The future funding of our roads has emerged as an important issue
in 1997. The issues are: who owns our roads? who pays for them?
who profits from them? These issues are further complicated by
the fact that congested motorways are a quite different kind of
economic good than are country byways or residential streets.
The latter roads are first of all public spaces, and are vehicle
carriageways only as a secondary feature. Unlike motorways, they
are innately "green", an essential part of our public
environment.
I have noted that the automobile lobby in America believes that
its particular income streams are more important than the wellbeing
of the planet (Hara-Kiri in Kyoto?). Road transport is
indeed one of the greatest environmental menaces of modern society.
We do urgently need to charge the road users who impose social
costs on communities, nations and the planet itself. The problem
of this environmentally abusive pattern of road usage is largely
most prevalent on the roads that are specially constructed so
as to give privileged status to the automobile and the lorry.
Such roads, while in public space, are not public spaces. Pedestrians
and cyclists are forbidden from them. I can see no general problem
in charging for the use of motorways, or even having properly
regulated private motorways. I believe that the lack of charging
to date is mainly due to a lack of technical means of charging.
Charging must be higher during peak periods.
Charging motorway traffic and peak hour traffic addresses a number
of social ills.
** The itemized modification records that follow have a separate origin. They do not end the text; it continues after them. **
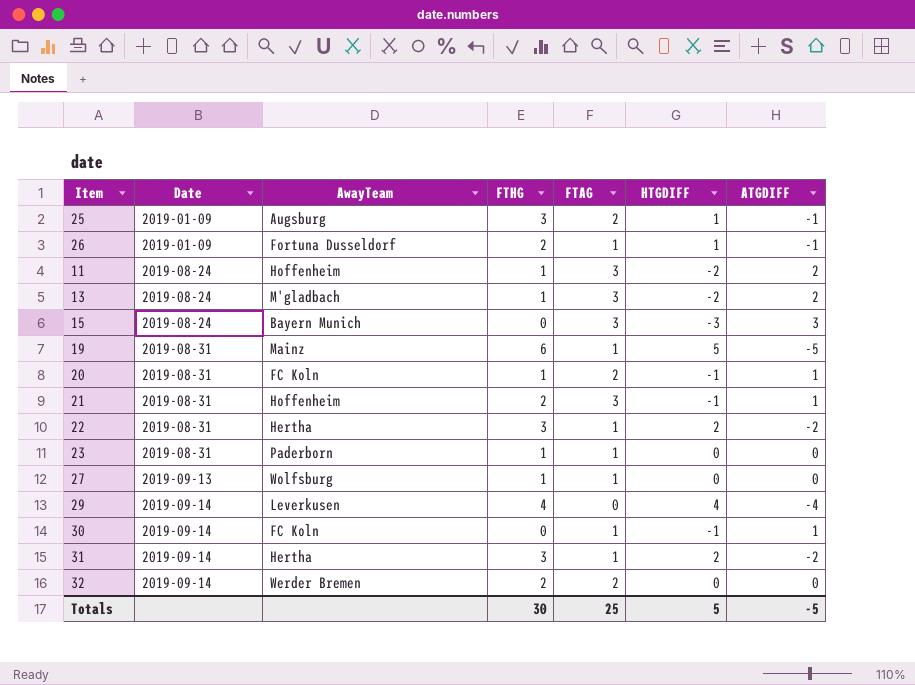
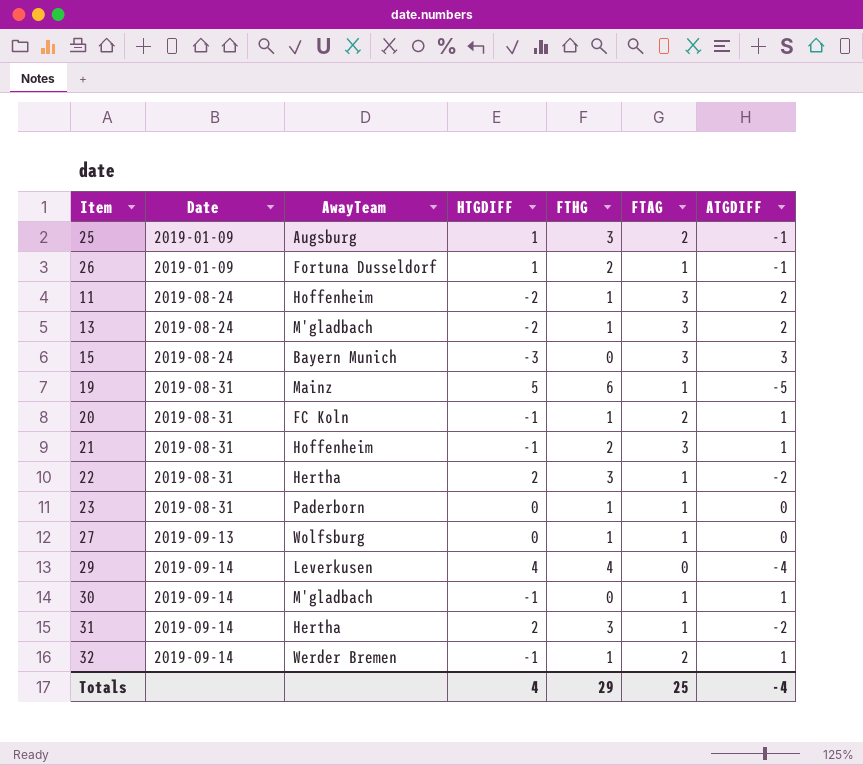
column HTGDIFF | position: 6 -> 4
30 | AwayTeam: FC Koln -> M'gladbach
32 | HTGDIFF: 0 -> -1
32 | FTHG: 2 -> 1
32 | ATGDIFF: 0 -> 1
Totals | HTGDIFF: 5 -> 4
Totals | FTHG: 30 -> 29
Totals | ATGDIFF: -5 -> -4

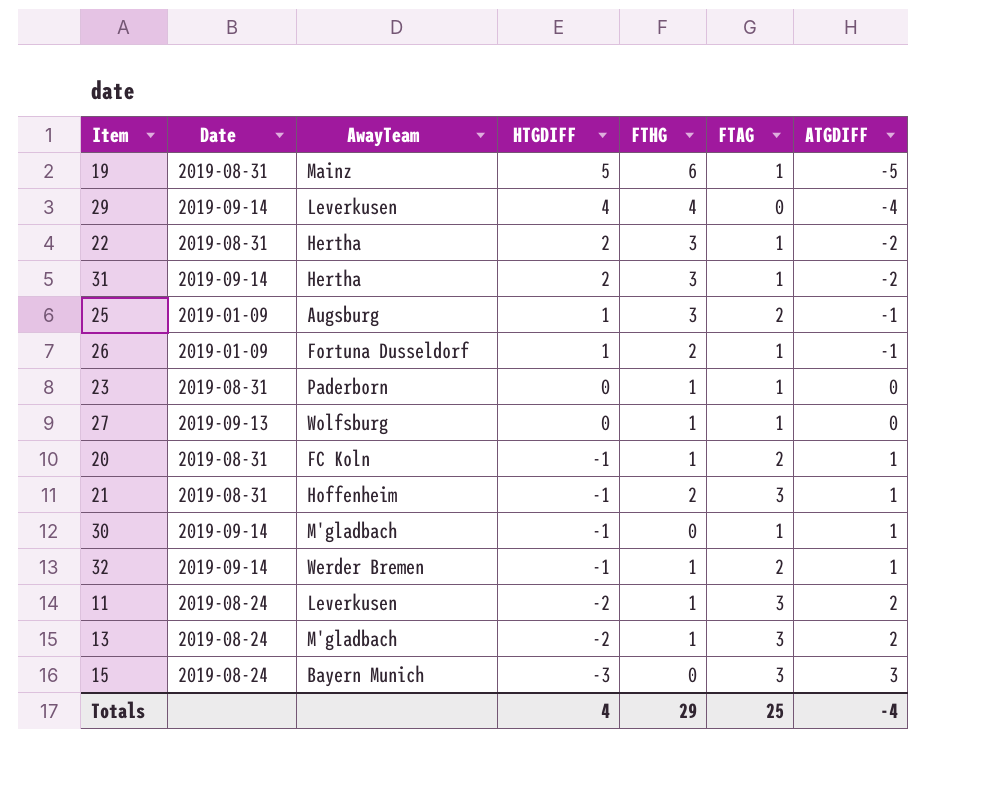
row order: Date ascending -> HTGDIFF descending
11 | AwayTeam: Hoffenheim -> Leverkusen

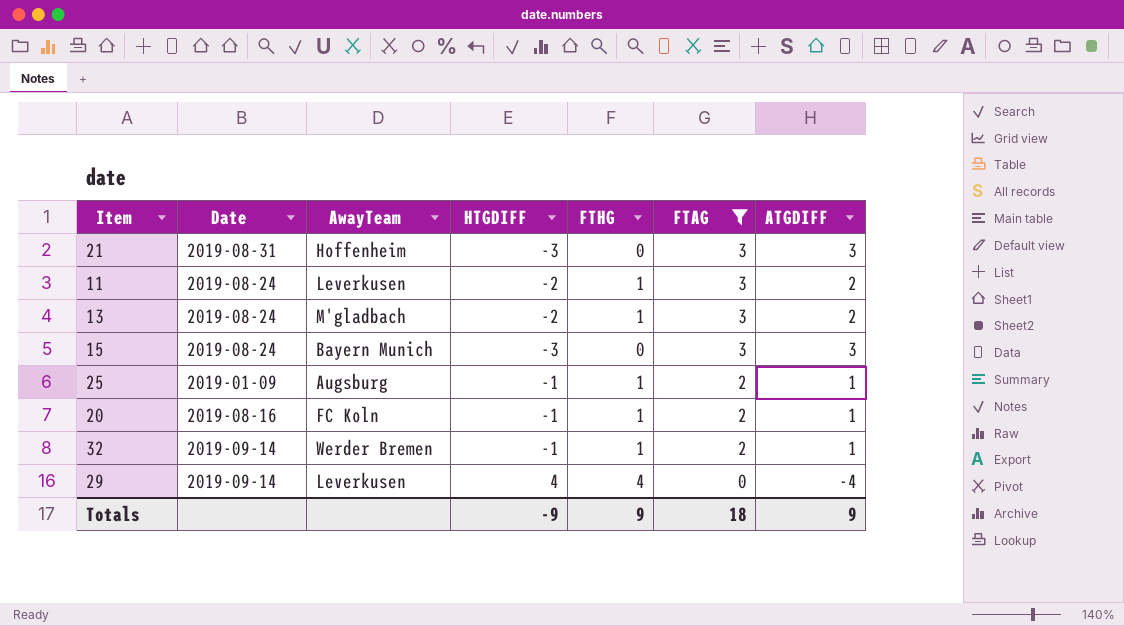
filter: none -> FTAG != 1
row order: HTGDIFF descending -> FTAG descending
21 | HTGDIFF: -1 -> -3
21 | FTHG: 2 -> 0
21 | ATGDIFF: 1 -> 3
25 | HTGDIFF: 1 -> -1
25 | FTHG: 3 -> 1
25 | ATGDIFF: -1 -> 1
20 | Date: 2019-08-31 -> 2019-08-16
Totals | HTGDIFF: 4 -> -9
Totals | FTHG: 29 -> 9
Totals | FTAG: 25 -> 18
Totals | ATGDIFF: -4 -> 9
It creates the conditions for (i) less commuting
(ie fewer unnecessary journeys), (ii) less of a commuter peak
(the mere existence of the commuter peak is a social problem that
leads to much economic inefficiency, with respect to all forms
of urban transport, central business district (CBD) infrastructure,
and interurban domestic air transport), (iii) more demand
for public transport, (iv) more vehicle, cyclist and pedestrian
safety, and (v) less pollution.
We cannot wait for improved public transport before charging road
users for the social costs they impose; and for the infrastructure
that they consume. Public transport only thrives where there is
a real demand for it; and when there is a demand for it then it
can be improved. The same arguments apply to the use of trucks
and lorries - even campervans - on trunk highways. They represent
a very wasteful use of resources compared to rail transport and
coastal shipping, while carting the kitchen sink about wherever
one goes is wasteful compared to both proper camping and fixed
site accommodation. And heavy road transport is a much greater
safety hazard than is rail transport and shipping.
The generalisation here is that the users should pay all of the
external costs associated with road transport, and that includes
the construction and maintenance of carriageways that would not
be required if the users did pay those costs. Such charges should
be used to fund socially beneficial nonroad transport infrastructure.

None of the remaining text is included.